There’s a recurring pattern to accessible design in both the built and virtual environments. First, accessibility is not even a consideration. Then the law makes it a compliance concern. Public and private entities rush to remediate the existing environment. Enterprising people come along with easier ways to retrofit accessibility. Then people begin designing and building for accessibility from the beginning, which is ultimately more cost effective. And as they do so, we discover that it benefits us all.

Today, this is leading us toward a new paradigm of website design.

Universal Design

First described by architect Ronald Maceuniversal design is “the design and composition of an environment so that it can be accessed, understood and used to the greatest extent possible by all people regardless of their age, size, ability or disability.”

It’s an idea that started in the built environment. Mace’s first book was An Illustrated Handbook of the Handicapped Section of the North Carolina State Building Code, which sought to help architects understand the nation’s first building code for accessibility.

Today, we’re integrating his principles into web design.

The question is no longer: How do we adapt “regular” websites to work better for people with disabilities.
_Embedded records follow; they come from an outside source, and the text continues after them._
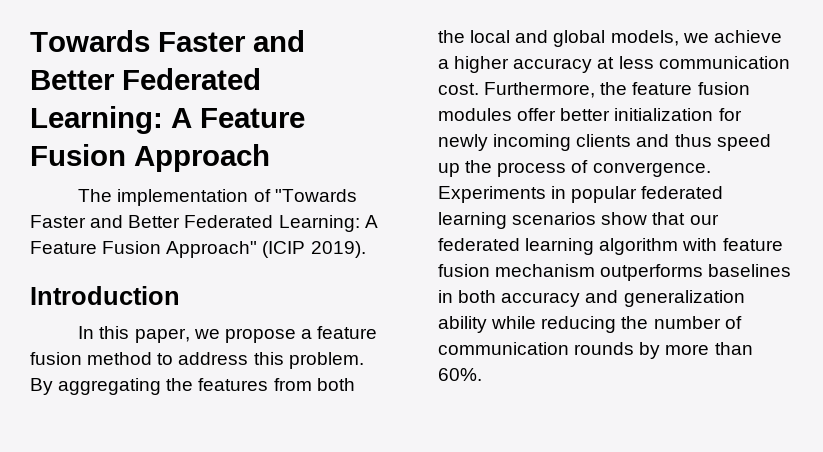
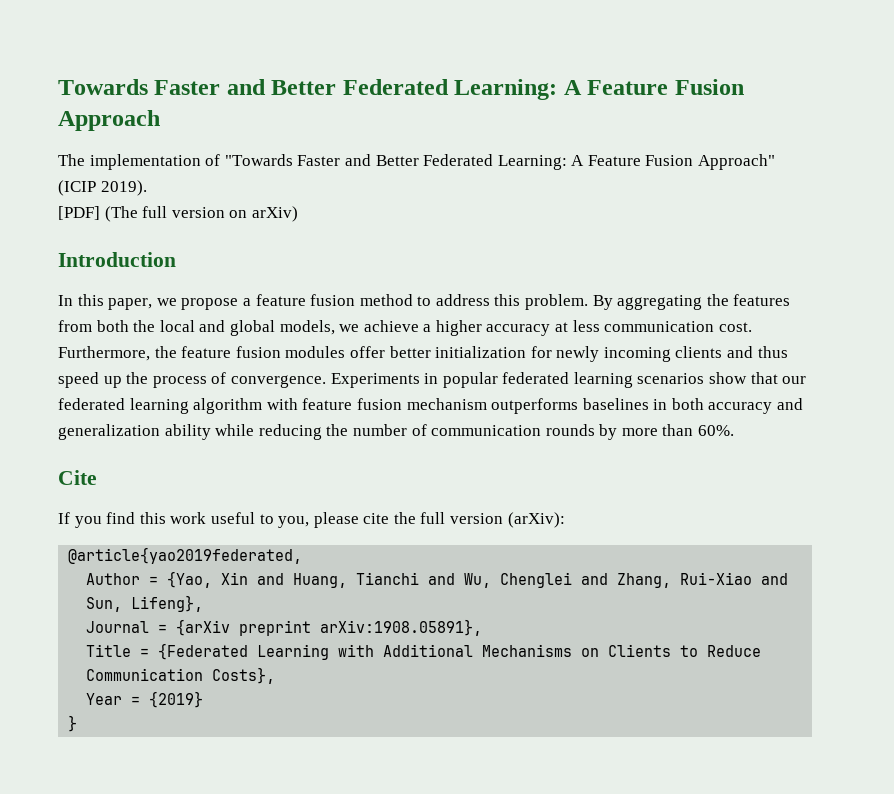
+ [PDF] (The full version on arXiv)
+ Cite
+ If you find this work useful to you, please cite the full version (arXiv):
+ @article{yao2019federated,
+ Author = {Yao, Xin and Huang, Tianchi and Wu, Chenglei and Zhang, Rui-Xiao and Sun, Lifeng},
+ Journal = {arXiv preprint arXiv:1908.05891},
+ Title = {Federated Learning with Additional Mechanisms on Clients to Reduce Communication Costs},
+ Year = {2019}
+ }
Instead, we’re asking: How do we design and build websites that can be “accessed, understood and used to the greatest extent possible by all people”?

The question prompts us to think about extreme users, those whose needs create the greatest challenges to utilizing whatever the website offers. This thinking drives innovation, and that innovation benefits us all.

Consider predictive type for text messages and Google Search, automated subtitles in YouTube and Instagram, and voice assistants like Siri and Alexa. These all began as accessibility innovations designed for extreme users, innovations driven by compliance but now a boon for us all.

The Why of Accessible Web Design

So why do we develop accessible web experiences?

To avoid lawsuits and comply with the ADA? That’s a beginning and important for the survival of any company, though not all that inspiring.

To grow our businesses by better serving what the CDC estimates are the 1 in 4 American adults who have a disability? That takes us beyond surviving to thriving.

To do what’s right for our fellow human beings with disabilities? That’s very important to me.

But I propose a bigger, bolder why. We should build accessible websites because it makes the modern web better for everyone. Companies, organizations, government entities, people with and without disabilities… everyone. Accessible websites are better websites, not only for some but for all.

This should drive us to go beyond the minimum standards of compliance. We should be reaching always to empower more people with all that the Internet has to offer. We should be building a better web that serves all people well. And that’s a vision that should inspire us to try harder every day.